What’s gratifying about these Christians using “Being Poor” to discuss poverty is not so much that they are talking about it but that I am seeing them discussing it, reminding me — as I do need to be reminded from time to time — that however much I rail against people I see as mouthing Christ’s words and ideas and yet living a life apart from the ideals they claim to profess, there are as many if not more people who genuinely struggle to follow the example Jesus set and stay on the path that He walked. It’s a reminder that the question “What Would Jesus Do?” is not just a snappy catchphrase on a bracelet, but also and hopefully foremost a genuine question that cuts to the core of how one should live one’s life and how one should approach others.
Because here’s my thing about Christians: I expect more from them. If you step up and profess to Christianity, I don’t think it’s unreasonable to expect you to make a creditable effort at following in the footsteps of Christ. Expecting people to do this flawlessly is of course ridiculous; if even Jesus had his moment of doubt, we can hardly fingerpoint when a Christian stumbles off the path. What you hope to see is the determination to get back on the path and to go where it leads. If you make a commitment to Christ and you follow His teaching, I will celebrate you. But if someone claims Jesus and then ignores his precepts of mercy and compassion, I don’t see any point in letting them use Him as a flak guard for their own wholly unchristian attitudes.
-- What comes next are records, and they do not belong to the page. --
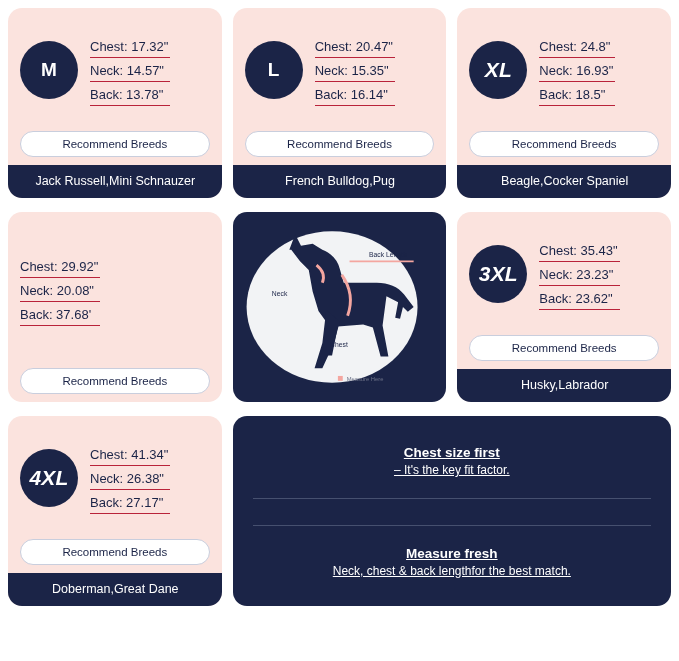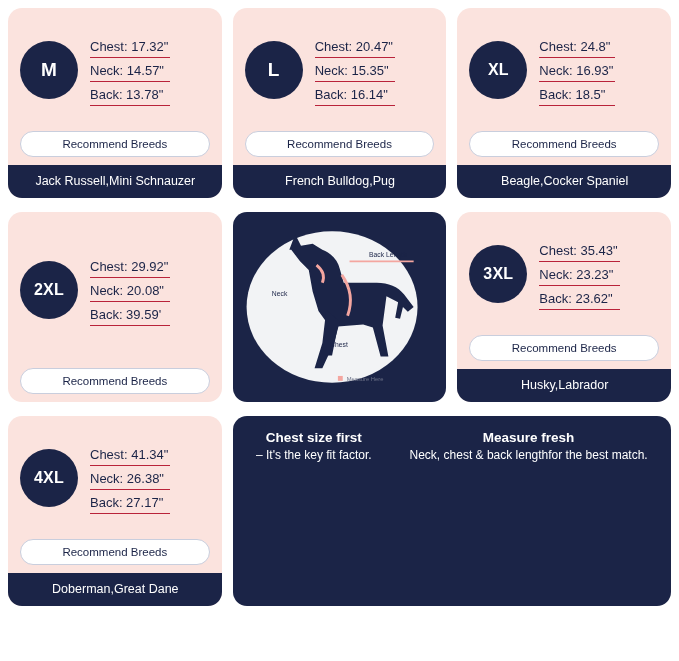--- a/index.html
+++ b/index.html
@@ -58,7 +58,7 @@
     font-size: 19px;
     letter-spacing: 0.2px;
   }
-  .badge.small-text { font-size: 16px; }
+  .badge.small-text { font-size: 21px; font-style: italic; }
   .measures {
     display: flex;
     flex-direction: column;

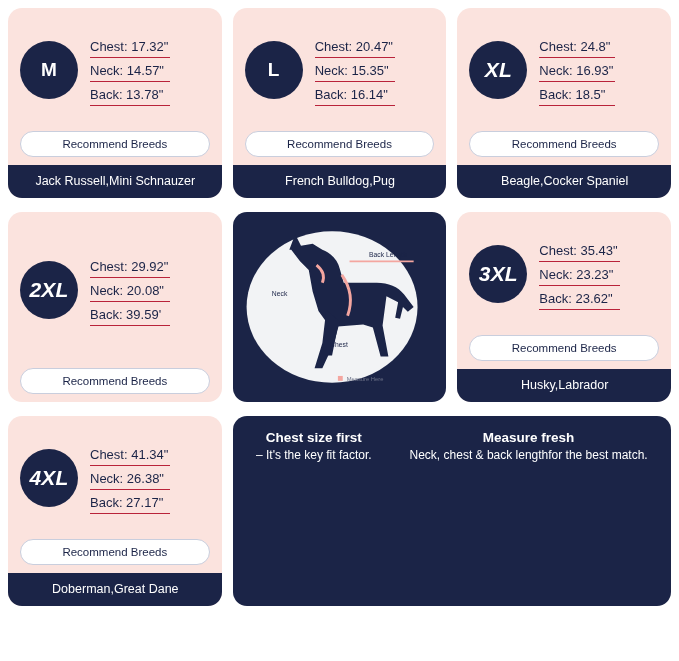--- a/index.html
+++ b/index.html
@@ -185,7 +185,6 @@
 
     <div class="card">
       <div class="card-top">
-        <div class="badge small-text">2XL</div>
         <div class="measures">
           <div class="m-row">Chest: 29.92"</div>
           <div class="m-row">Neck: 20.08"</div>

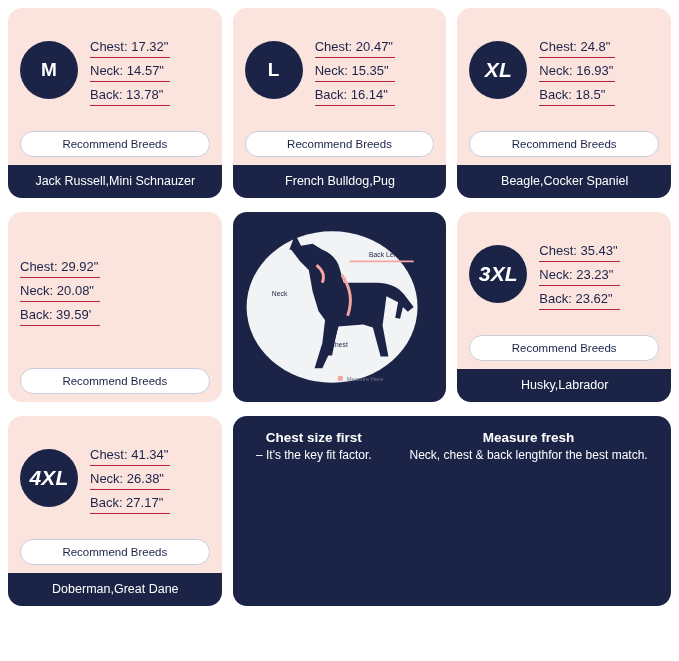--- a/index.html
+++ b/index.html
@@ -188,7 +188,7 @@
         <div class="measures">
           <div class="m-row">Chest: 29.92"</div>
           <div class="m-row">Neck: 20.08"</div>
-          <div class="m-row">Back: 39.59'</div>
+          <div class="m-row">Back: 37.68'</div>
         </div>
       </div>
       <div class="rec-wrap">

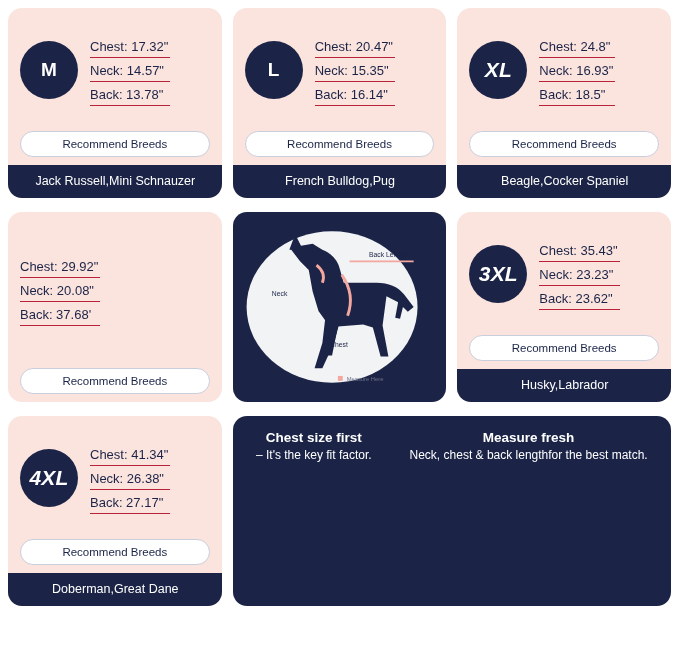--- a/index.html
+++ b/index.html
@@ -113,9 +113,10 @@
     height: 190px;
     box-sizing: border-box;
     display: flex;
-    flex-direction: row;
+    flex-direction: column;
     justify-content: space-evenly;
     text-align: center;
+    text-decoration: underline;
   }
   .tip-title {
     font-size: 13.5px;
I am not a Christian, but I know Jesus. I’ve studied the Bible; I know the history of Christianity and Christian thought. Unlike three out of four Americans, I know the Bible does not say “God helps those who help themslves.” Unlike sixty percent of Americans, I know more than four commandments, and unlike half of Americans I can name more than one author of the Gospels (hint: look at the name of the books). None of this makes me better than anyone who professes to follow Christ. It does mean, however, that I am familiar with what it takes to know Christ. I know Him well enough to expect quite a lot from His followers. And I do.
What do I expect from Christians? What Jesus did: For them to love their neighbor as themselves, which is a simple phrase but a monstrously difficult thing to do. Who is one’s neighbor? Jesus answers that in Luke 10:25-37, and explains why even the least among us deserve compassion in Matthew 25:31-46. I often wonder if many of those who profess Christianity will be surprised where they are placed on the latter day. On my more irritable days, I sometimes wonder if it won’t be most of them.
But today is not that day. Through the last week I’ve gone through Web sites and blogs and journals that remind me that so many who claim Christ do indeed walk the walk and put their Christian spirit and principles on the line and try live by them, difficult as they may be. And there is a gentle irony there: I wrote the “Being Poor” piece to help other people see what it means to be poor in the US. What it helped me to see, through the many of the people who chose to write and think about it, is what it means to be spiritually committed and engaged in the US. It reminds me what Christianity can be at its best, which is sometimes also when it is at its most questioning.
So for those Christians who allowed the “Being Poor” article to be part of their conversation with Christ and this world, let me say: Thanks, and thank you for showing me what Christianity can be.